Below two lines seem conflict with each other:
return not (self.free or self.busy or self.waiting_queue)
If there is something in waiting_queue need to be aborted, then if self.conns.all_dead: will return False. Thus the self.conns.abort_waiting_queue is not going to get executed.
The possible solution:
Change return not (self.free or self.busy or self.waiting_queue) to return not (self.free or self.busy or self.pending)
return not (self.free or self.busy or self.pending)
Looks like you are correct. How did you spot it? Do you have a minimal reproduction code that can be put to unittest?
I just looked into the unittest code. I guess we could spot this issue by adding a line follows L816 in test_abort_waiting_queue():
Not tested yet. Do you guess the same way?
But with the execution order of L478 and L479 in Pool._operate:
if not keep:
I guess the second db query could get the only connection and issue the query command successfully. Then the testcase disconnects db by send SIGTERM to tcproxy. I consider it highly likely that the second db query could finish before the connection disconnect. Which would result in altered version of test_abort_waiting_queue()'s failure.
Maybe we need a better solution in unittest.
You are right both ways - I've changed the code to set the result first to let a done callback in the unittest to kill the connections. Then the assertion work (after fixing the original bug of course).

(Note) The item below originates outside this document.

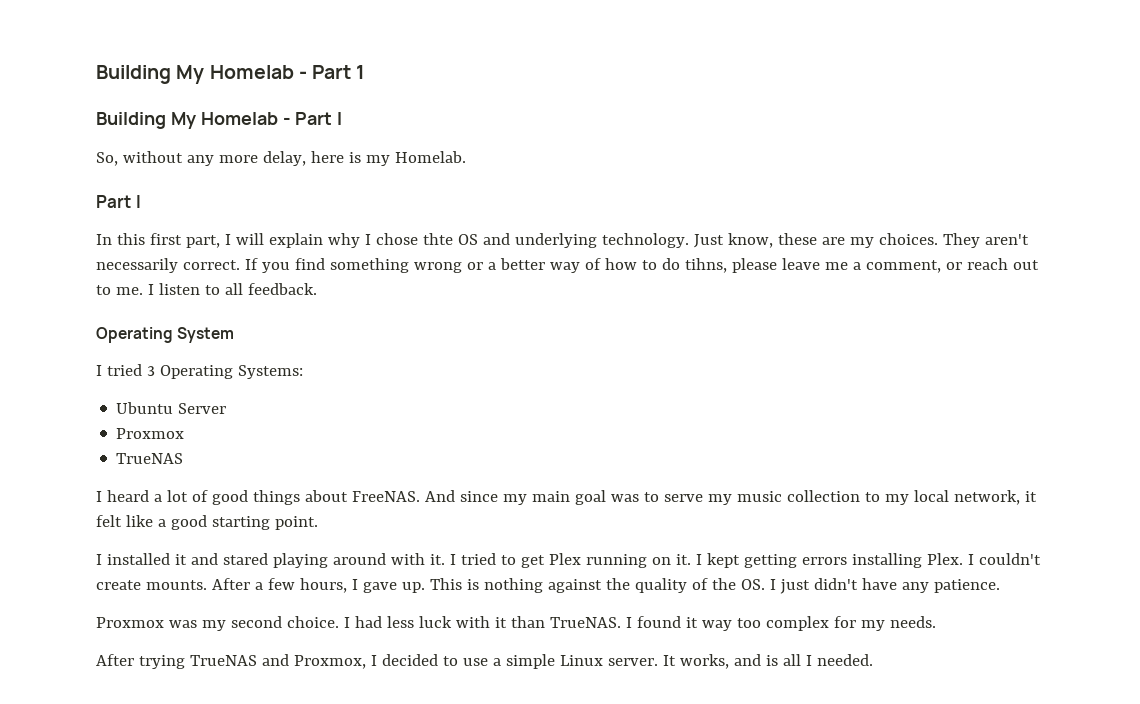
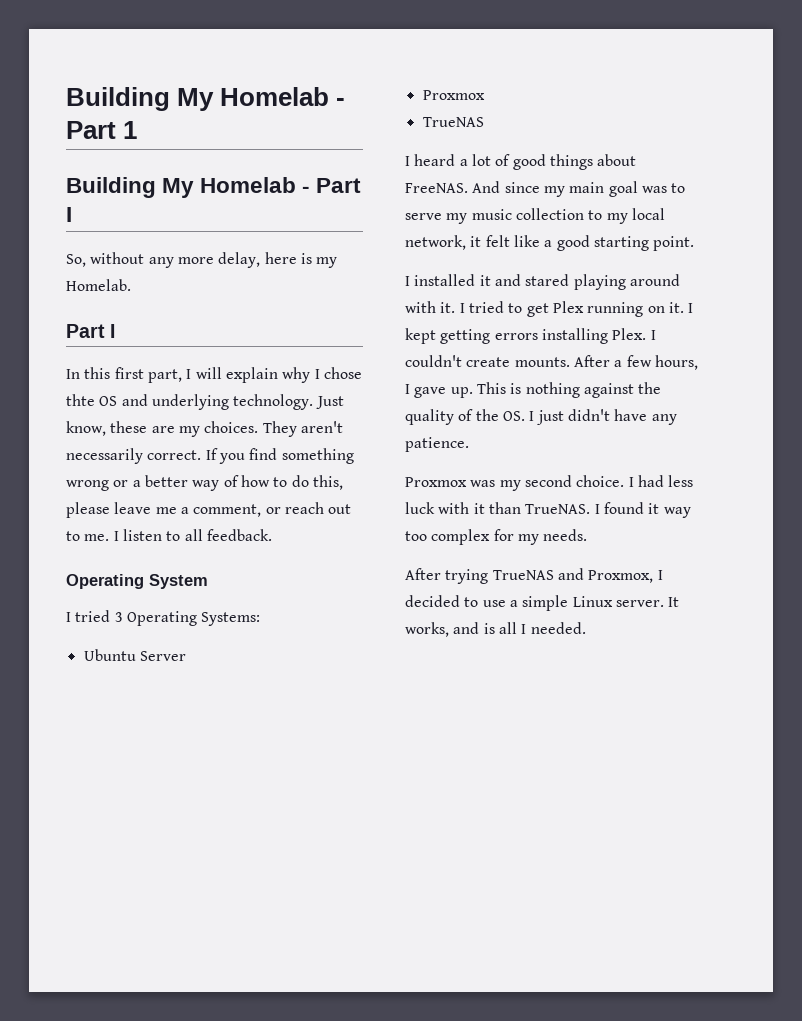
- If you find something wrong or a better way of how to do tihns, please leave me a comment, or reach out to me.
+ If you find something wrong or a better way of how to do this, please leave me a comment, or reach out to me.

For the test with proxy, however the test will not raise DatabaseNotAvailable, because restarting proxy will not immediately mark the connection object as closed. I guess we'll have to live with it for now.
See #142. What do you think?
Fixes 139 - `all_dead` should check for pending
`all_dead` - should check for pending connections
and not waiting_queue.
To be able to test it properly, future's result
need to be set before connection is returned to
pool in order to allow our kill callbacks to run.